YOUR ASSIGNMENT:
Across the data below, state how many lines hold "page", and reply with nothing but that number.
___ RECORDS FOR THIS TASK ___
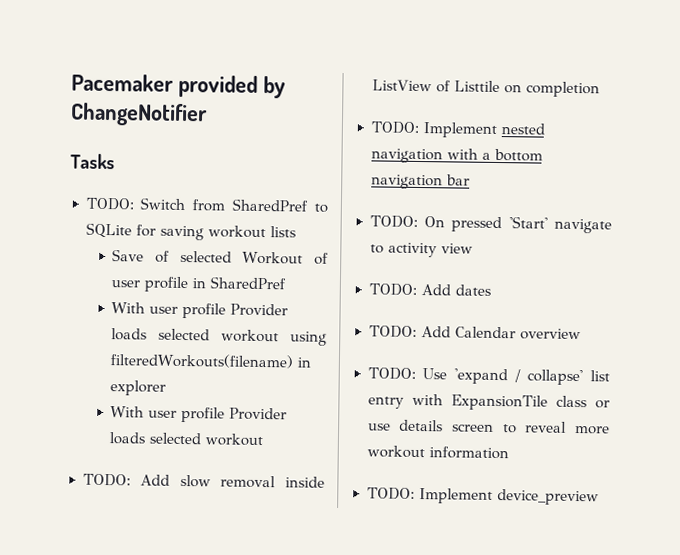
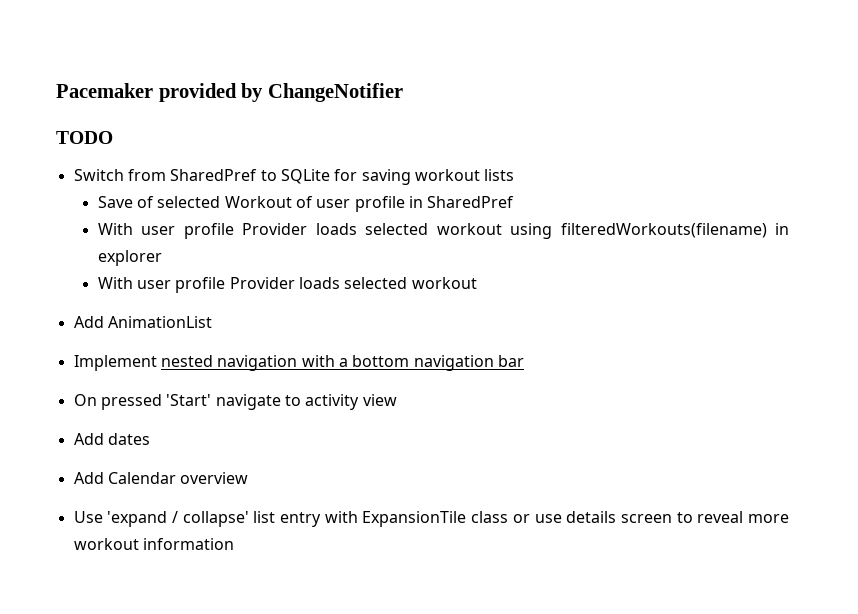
- Tasks
- TODO: Switch from SharedPref to SQLite for saving workout lists
+ TODO
+ Switch from SharedPref to SQLite for saving workout lists
- TODO: Add slow removal inside ListView of Listtile on completion
- TODO: Implement nested navigation with a bottom navigation bar
+ Add AnimationList
+ Implement nested navigation with a bottom navigation bar
- TODO: On pressed 'Start' navigate to activity view
+ On pressed 'Start' navigate to activity view
- TODO: Add dates
+ Add dates
- TODO: Add Calendar overview
+ Add Calendar overview
- TODO: Use 'expand / collapse' list entry with ExpansionTile class or use details screen to reveal more workout information
+ Use 'expand / collapse' list entry with ExpansionTile class or use details screen to reveal more workout information
- TODO: Implement device_preview

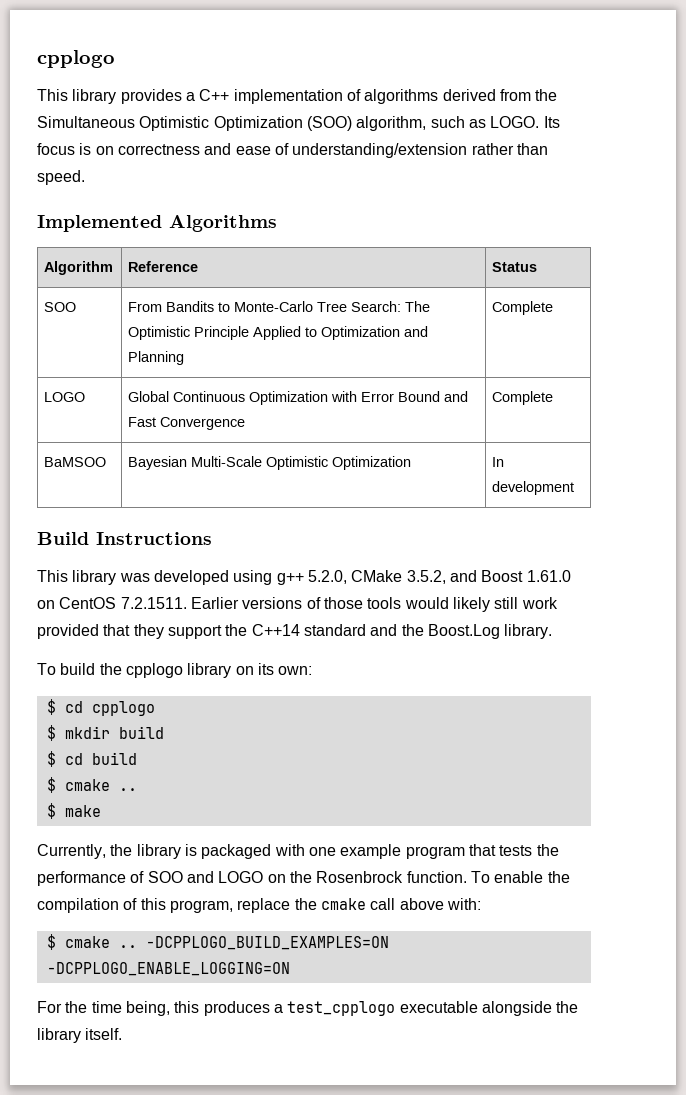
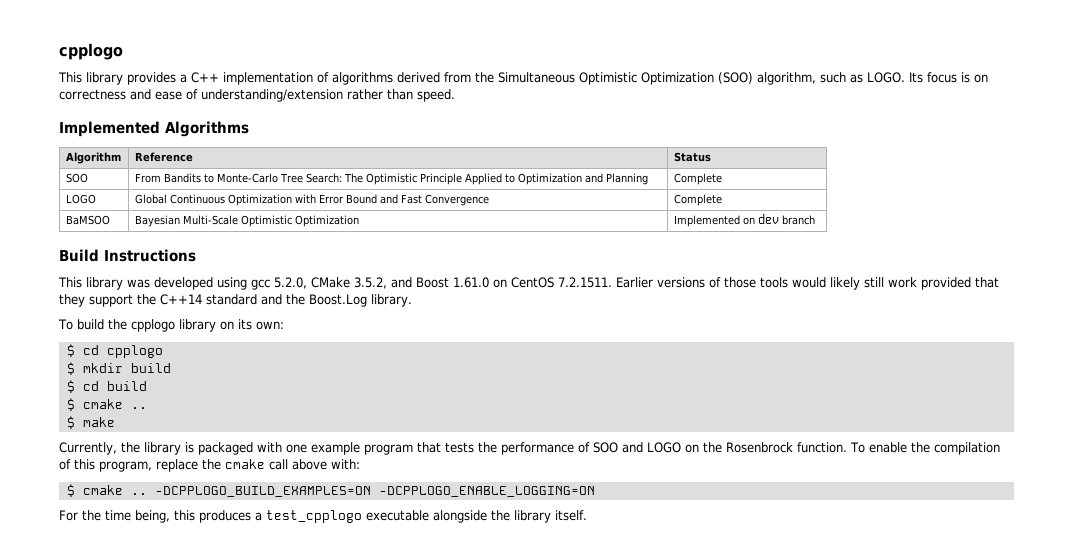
- BaMSOO | Bayesian Multi-Scale Optimistic Optimization | In development
+ BaMSOO | Bayesian Multi-Scale Optimistic Optimization | Implemented on dev branch
- This library was developed using g++ 5.2.0, CMake 3.5.2, and Boost 1.61.0 on CentOS 7.2.1511. Earlier versions of those tools would likely still work provided that they support the C++14 standard and the Boost.Log library.
+ This library was developed using gcc 5.2.0, CMake 3.5.2, and Boost 1.61.0 on CentOS 7.2.1511. Earlier versions of those tools would likely still work provided that they support the C++14 standard and the Boost.Log library.

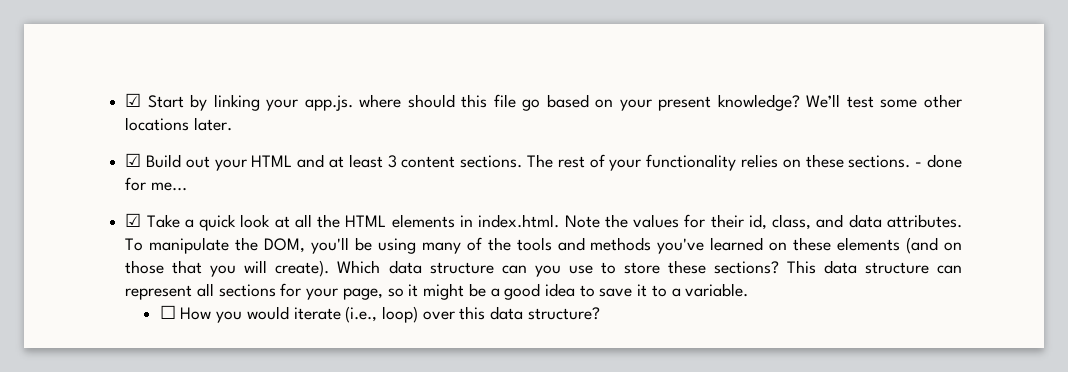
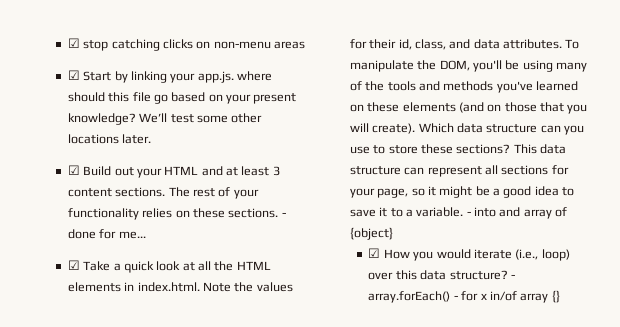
+ ☑ stop catching clicks on non-menu areas
- This data structure can represent all sections for your page, so it might be a good idea to save it to a variable.
- ☐ How you would iterate (i.e., loop) over this data structure?
+ This data structure can represent all sections for your page, so it might be a good idea to save it to a variable. - into and array of {object}
+ ☑ How you would iterate (i.e., loop) over this data structure?
+ - array.forEach() - for x in/of array {}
___
SOLVED EXERCISE:
2